Fouilles archéologiques sur le site d'u Castellu di Sarravalle au Niolu.
- Quel est le bilan de cette nouvelle campagne de fouilles ?
- Il est très fructueux, au-delà même du matériel que nous avons mis au jour. Ce qui fait la Une, cette année, c’est la découverte de flacons entiers du Néolithique. Il n’en existait qu’un exemplaire cassé en Corse, leur forme est connue en Toscane. L’an dernier, nous avions été très content d’en trouver un. Cette année, nous en avons trouvé quatre entiers, absolument intacts ! Deux ont été placés, vraisemblablement de manière votive, dans le fossé des murs d’assises, lors de la construction de la cabane.
- Pour faire ces nouvelles découvertes, avez-vous creusé le site en profondeur ?
- Nous avons approfondi la surface que nous avions fouillée l’année dernière et nous l’avons élargie. Comme la surface ouverte était plus grande et que nous avions bien préparé le terrain, nous avons pu effectuer une très fine analyse stratigraphique de la parcelle. Ce qui nous a permis, grâce à l’intervention de Pascal Tramoni qui a étudié cette stratigraphie, de découvrir 270 unités stratigraphiques différentes sur 1,50 mètre de remplissage maximum. C’est énorme !
- Quel est le but de cette analyse ?
- Cela nous a permis de mettre en relation chaque pierre, que nous mettons au jour, avec une autre pierre, chaque trou dans son contexte, les murs, les tessons, les flacons en céramique… Cette mise en relation nous a beaucoup appris sur le site. Cette scintigraphie, qui apparaît et nous donne des éléments très intéressants, est la 1ère grande nouveauté de cette année. La 2ème nouveauté est, évidemment, la découverte d’un matériel très riche. Nous totalisons déjà 35 000 artefacts en 5 ans.
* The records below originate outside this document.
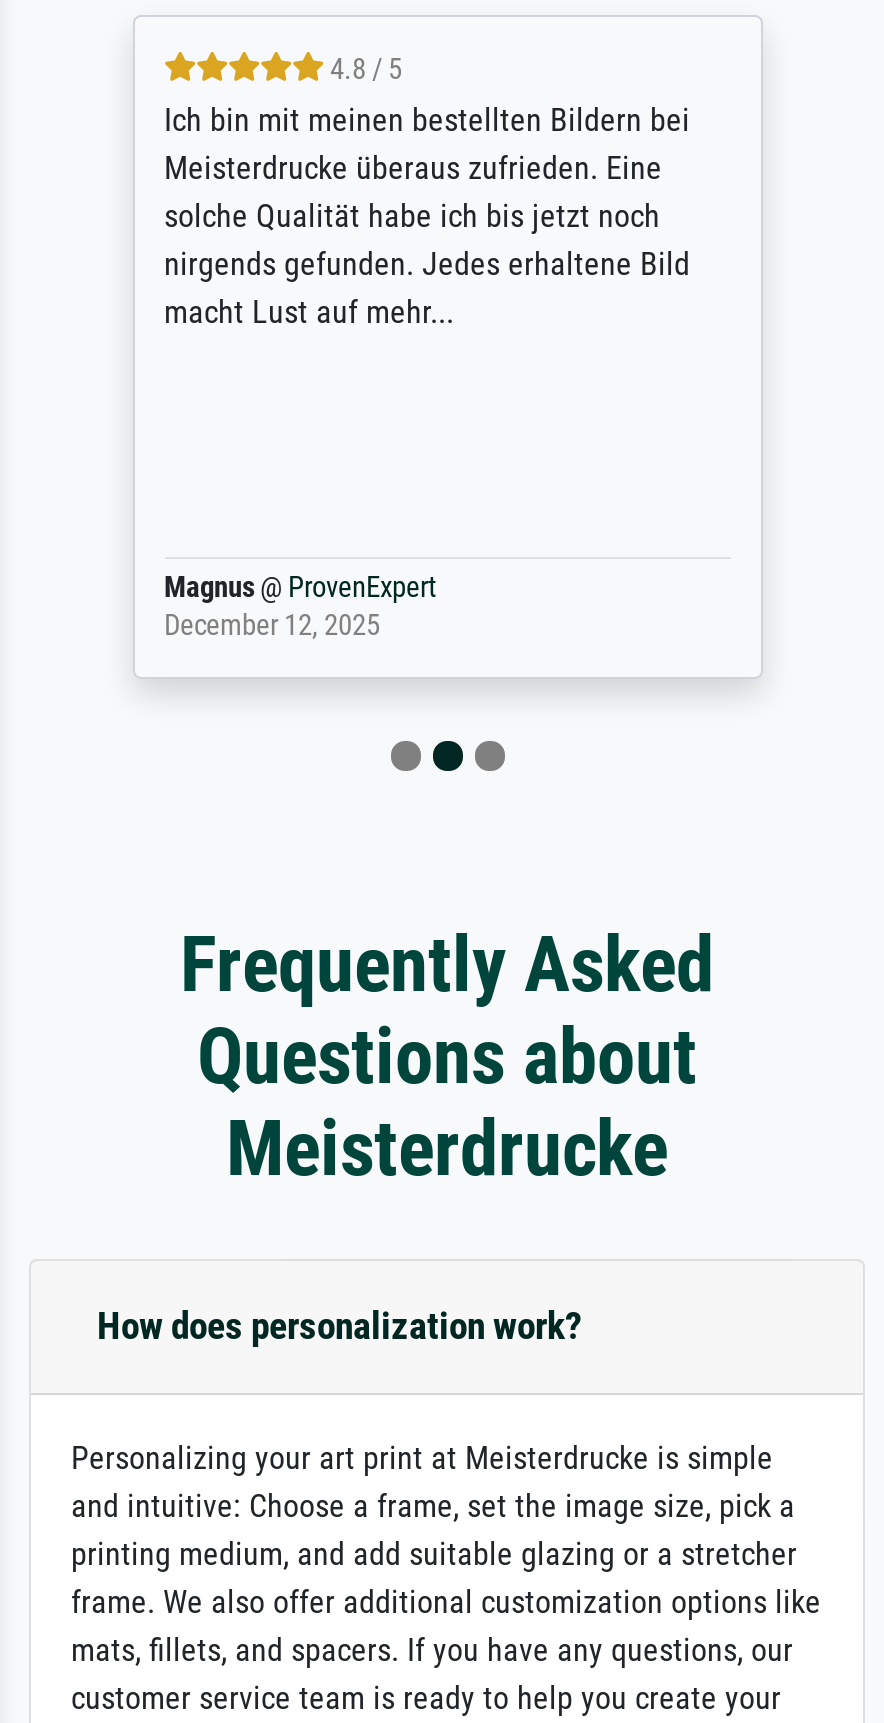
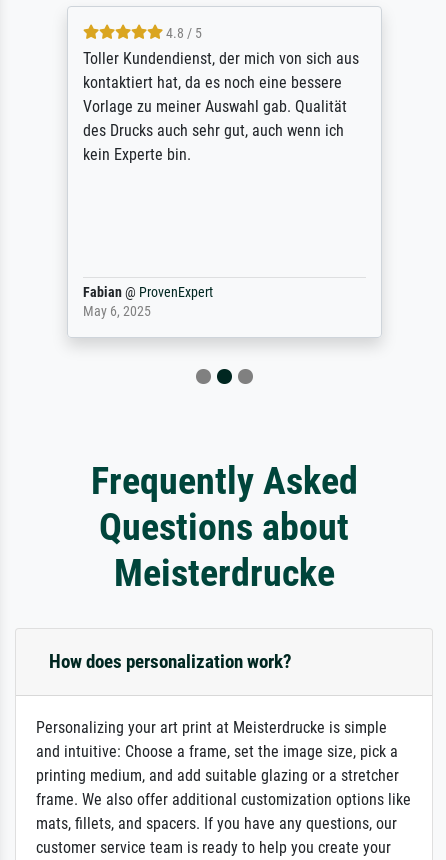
- Ich bin mit meinen bestellten Bildern bei
- Meisterdrucke überaus zufrieden. Eine
- solche Qualität habe ich bis jetzt noch
- nirgends gefunden. Jedes erhaltene Bild
- macht Lust auf mehr...
+ Toller Kundendienst, der mich von sich aus
+ kontaktiert hat, da es noch eine bessere
+ Vorlage zu meiner Auswahl gab. Qualität
+ des Drucks auch sehr gut, auch wenn ich
+ kein Experte bin.

- Magnus @ ProvenExpert
- December 12, 2025
+ Fabian @ ProvenExpert
+ May 6, 2025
- Quels autres enseignements avez-vous tiré ?
- Le 3ème grand enseignement de cette campagne archéologique est la mise à jour des structures de deux habitations différentes. Nous avons pu définir l’ordre et la raison pour lesquels elles se sont succédées. La 1ère maison est très importante, elle comporte un petit mur et, certainement, des superstructures entièrement en bois qui, au début du Néolithique final, vers peut-être 2009 avant Jésus Christ, ont brûlé. Les habitants, certainement les mêmes, peut-être une ou deux générations plus tard, vont reconstruire juste à côté une autre cabane beaucoup plus solide en tirant les leçons de la première construction.
- C’est-à-dire ?
- Ils fabriquent, cette fois-ci, une assise entière en pierre. Ils creusent un fossé de 50 cm et y posent des blocs en pierre de 50 à 60 cm comme première assise. Nous pensons que la cabane comportait au moins un mur en élévation de 2 mètres en pierre. Cette technique de construction est unique en Corse pour le Calcolithique ou le Néolithique final. On pourrait la définir comme une construction « Sarravallienne » ! En tous cas, les autres chercheurs, qui trouveront l’identique en Corse, devront faire référence à Sarravalle.
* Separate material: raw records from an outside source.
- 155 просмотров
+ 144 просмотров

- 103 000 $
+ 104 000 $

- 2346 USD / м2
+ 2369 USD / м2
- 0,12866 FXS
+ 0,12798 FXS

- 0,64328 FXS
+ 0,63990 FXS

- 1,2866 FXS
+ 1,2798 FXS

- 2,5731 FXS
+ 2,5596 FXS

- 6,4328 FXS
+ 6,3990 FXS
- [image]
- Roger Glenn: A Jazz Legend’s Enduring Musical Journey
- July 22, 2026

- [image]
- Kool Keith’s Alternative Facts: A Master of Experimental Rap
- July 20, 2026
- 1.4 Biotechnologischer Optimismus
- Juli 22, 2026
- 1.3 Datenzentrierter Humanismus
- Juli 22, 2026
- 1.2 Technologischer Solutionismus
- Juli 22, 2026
- En quoi consiste cette technique ?
- Cette technique consiste à poser de gros blocs de 50 à 60 cm séparés par un espace de 30 à 40 cm et des pierres de champ debout. Entre ces gros blocs qui sont à l’extérieur de la cabane et les pierres de champ qui sont à l’intérieur, il y a environ 20 à 50 cm de remplissage de cailloutis. C’est cette technique de construction qui est unique ! Il est vrai que très peu d’habitat du Calcolithique ou du Néolithique final ont été fouillés et qu’il est, donc, facile d’être unique dans ces cas-là. Mais l’avantage que nous avons à Sarravalle, c’est de pouvoir fouiller une cabane intacte. Elle a été conçue de manière tellement solide que, lorsque les habitants l’ont quittée, elle était toujours debout !
- Quand s’est-elle effondrée ?
- Elle ne s’est, certainement, effondrée que quelques siècles, voire quelques millénaires plus tard. L’assise des murs, que l’on retrouve encore effondrés, est en place depuis 5000 ans. Elle n’a pas bougé ! Dans cette assise, nous avons retrouvé les deux bouteilles flacons, dont j’ai parlé, vraisemblablement votives. Elles ont, de toute manière, été insérées, neuves, de manière volontaire, dans le fossé creusé pour le mur de fondation. On le voit clairement dans la scintigraphie.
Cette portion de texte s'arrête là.